___ AVAILABLE DATA

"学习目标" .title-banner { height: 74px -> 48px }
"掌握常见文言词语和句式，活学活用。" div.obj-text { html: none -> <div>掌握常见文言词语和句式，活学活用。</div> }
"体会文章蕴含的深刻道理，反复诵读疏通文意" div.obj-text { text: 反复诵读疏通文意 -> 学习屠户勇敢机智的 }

______
___ AVAILABLE DATA

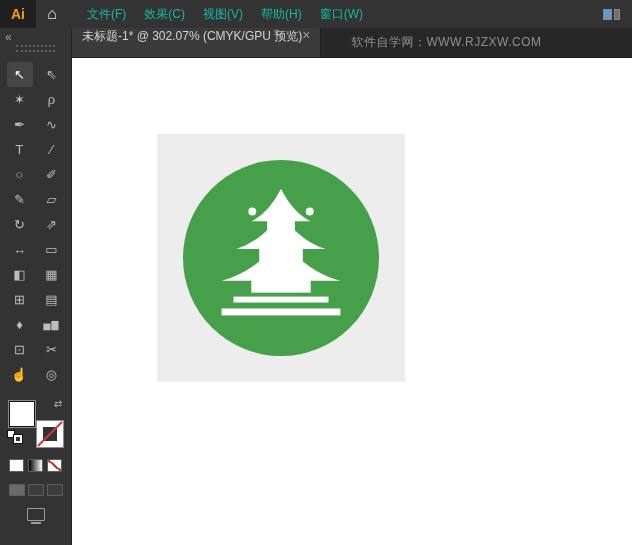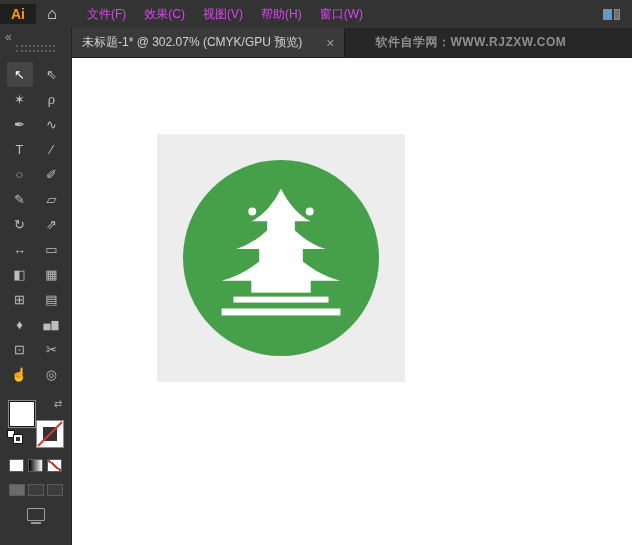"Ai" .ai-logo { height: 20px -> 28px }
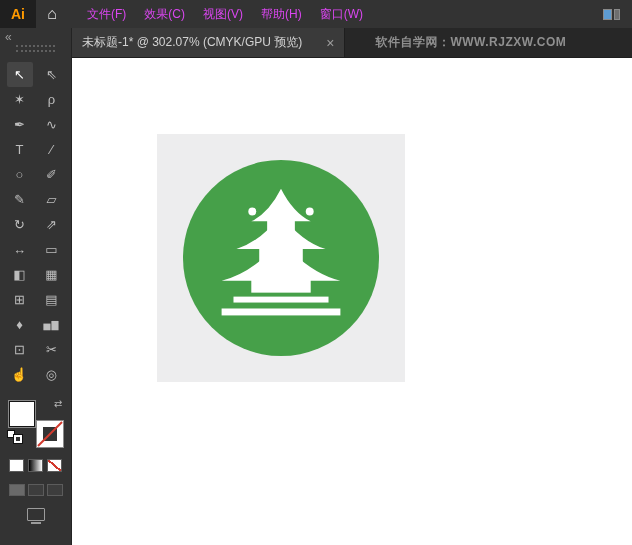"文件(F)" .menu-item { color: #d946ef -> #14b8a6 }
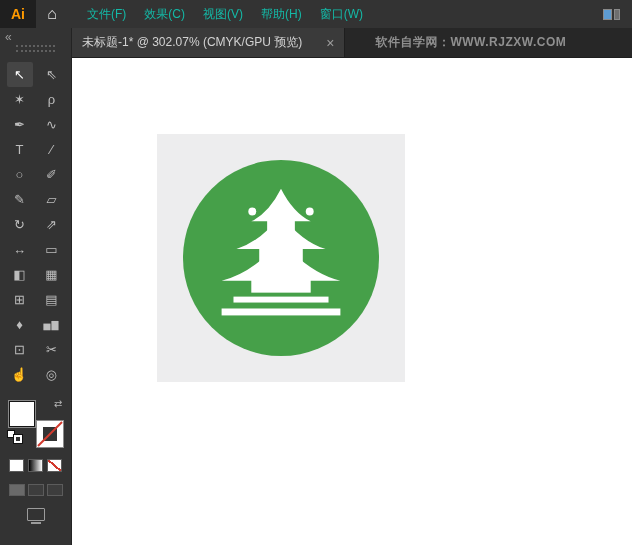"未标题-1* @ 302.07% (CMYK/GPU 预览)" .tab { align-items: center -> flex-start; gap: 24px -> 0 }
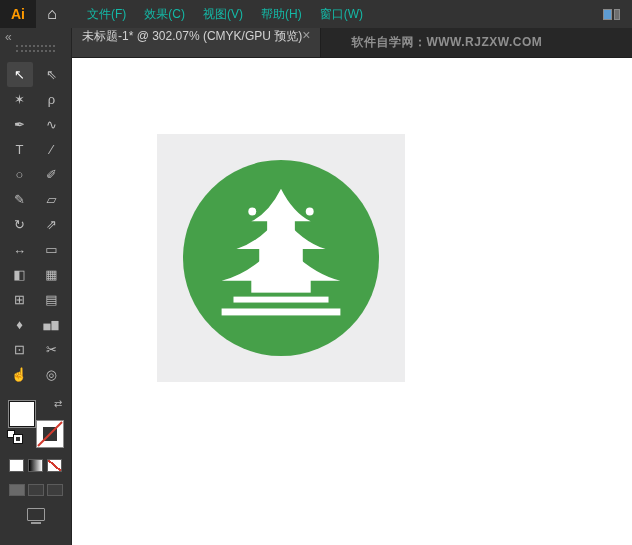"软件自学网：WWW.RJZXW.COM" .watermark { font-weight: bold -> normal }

______
___ AVAILABLE DATA

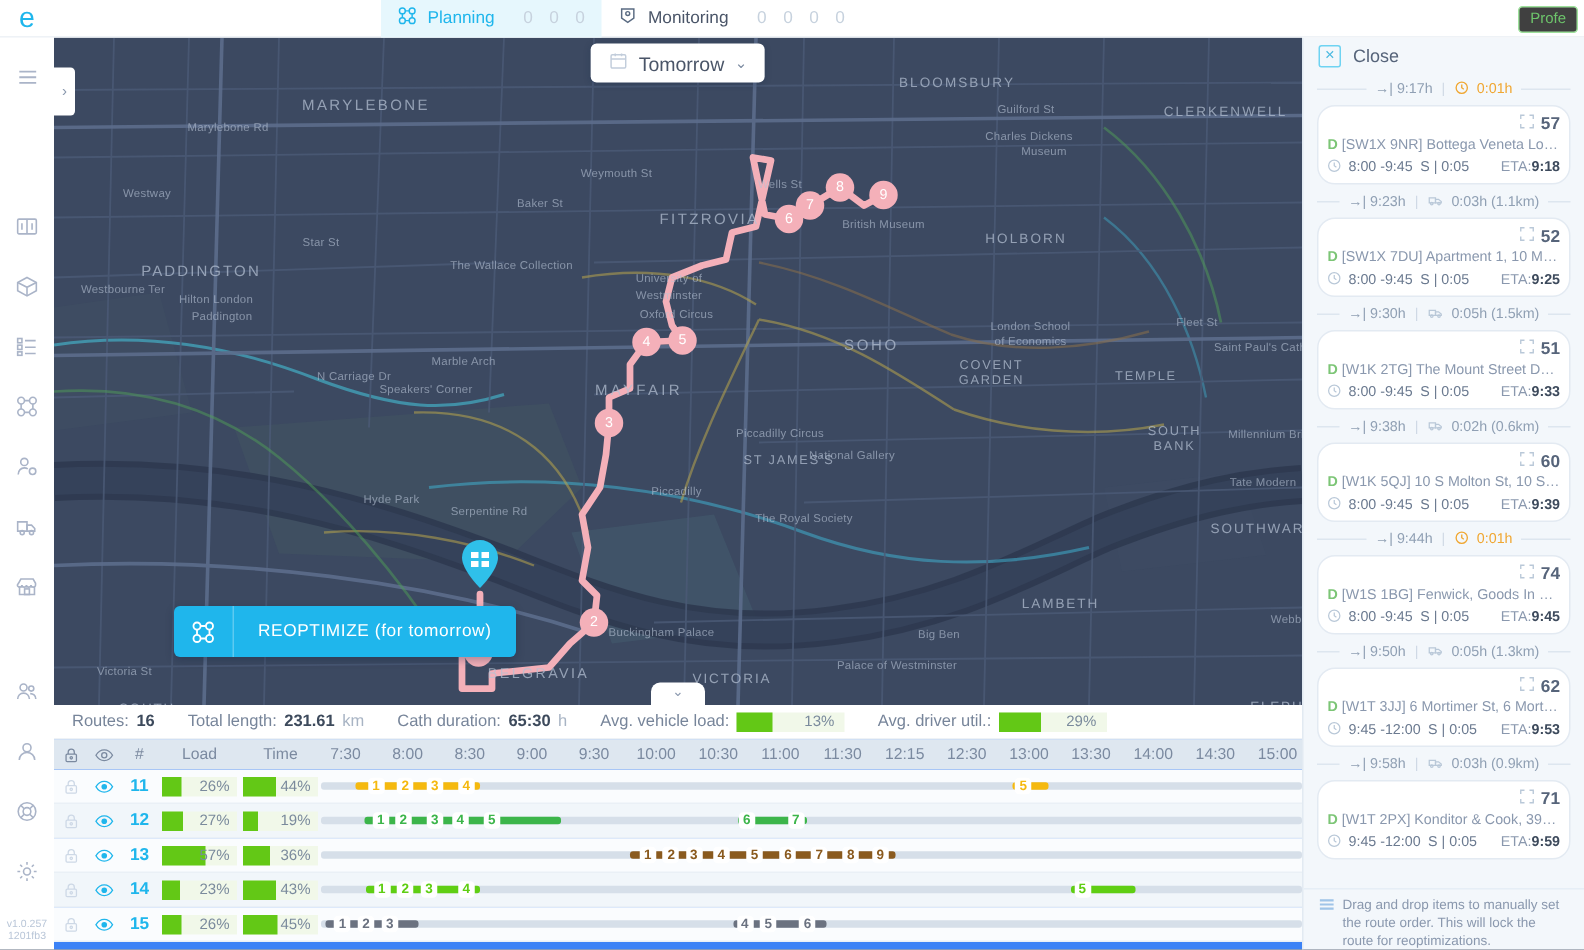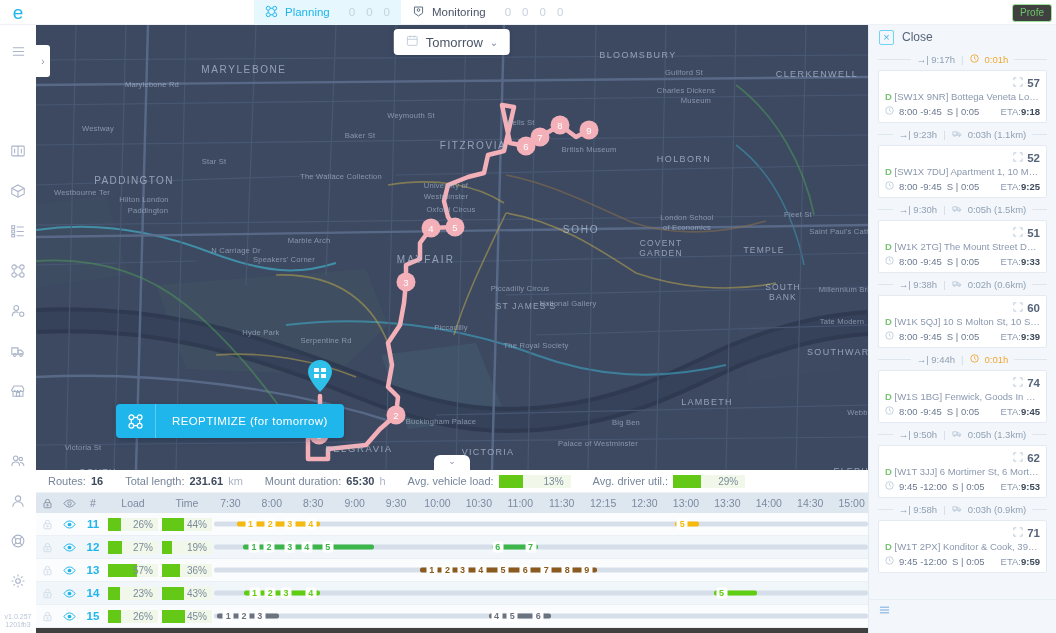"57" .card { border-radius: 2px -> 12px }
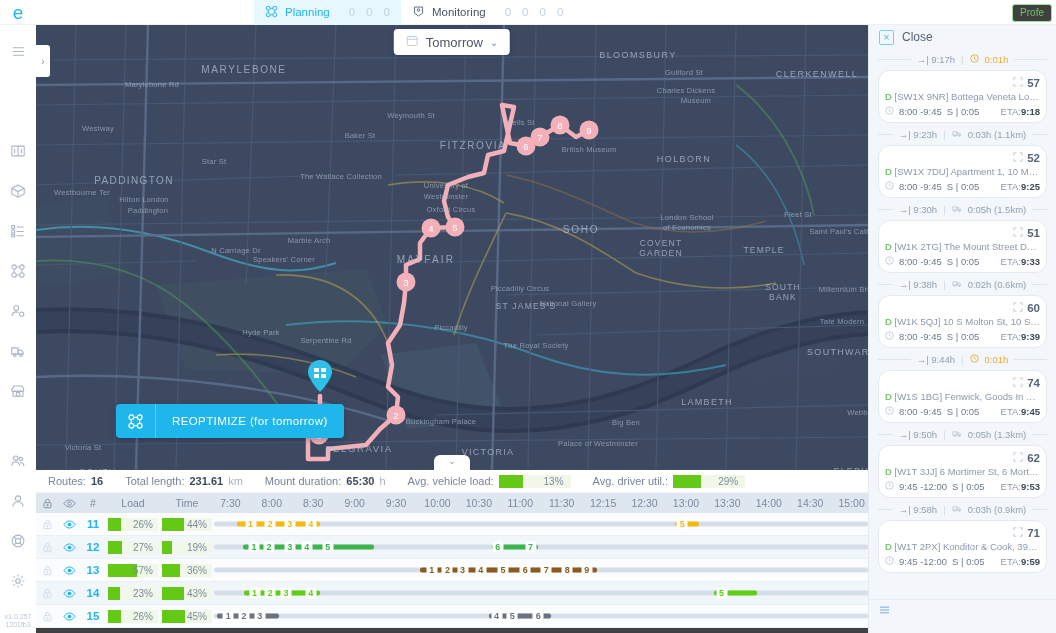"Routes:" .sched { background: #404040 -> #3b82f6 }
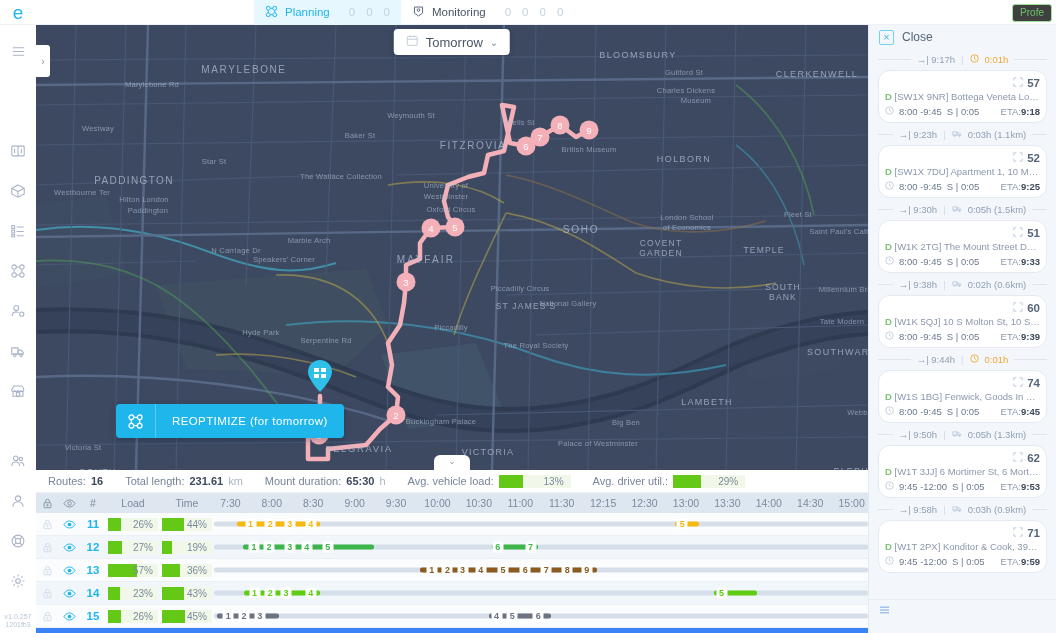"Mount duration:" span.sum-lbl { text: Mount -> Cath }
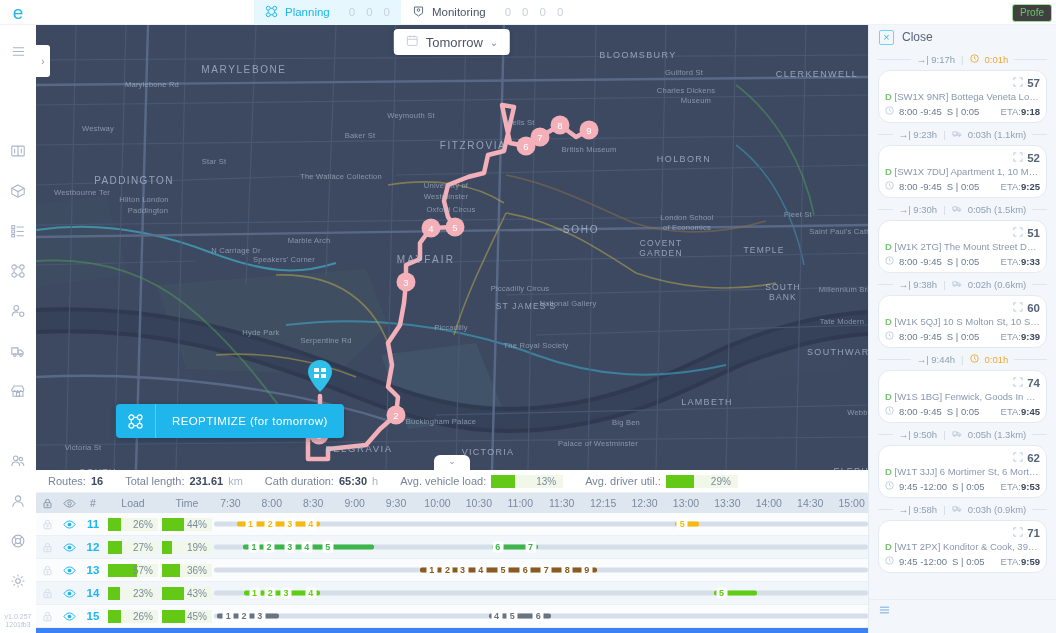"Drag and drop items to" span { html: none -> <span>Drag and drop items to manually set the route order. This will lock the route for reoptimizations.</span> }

______

**TASK REQUIREMENTS:** Give back precisely the lines above that start at the line containing "height: 74px ->" and end at the line containing "text: 反复诵读疏通文意 ->", inclusive. No other lines belong in the output.

**YOUR RESPONSE:**
"学习目标" .title-banner { height: 74px -> 48px }
"掌握常见文言词语和句式，活学活用。" div.obj-text { html: none -> <div>掌握常见文言词语和句式，活学活用。</div> }
"体会文章蕴含的深刻道理，反复诵读疏通文意" div.obj-text { text: 反复诵读疏通文意 -> 学习屠户勇敢机智的 }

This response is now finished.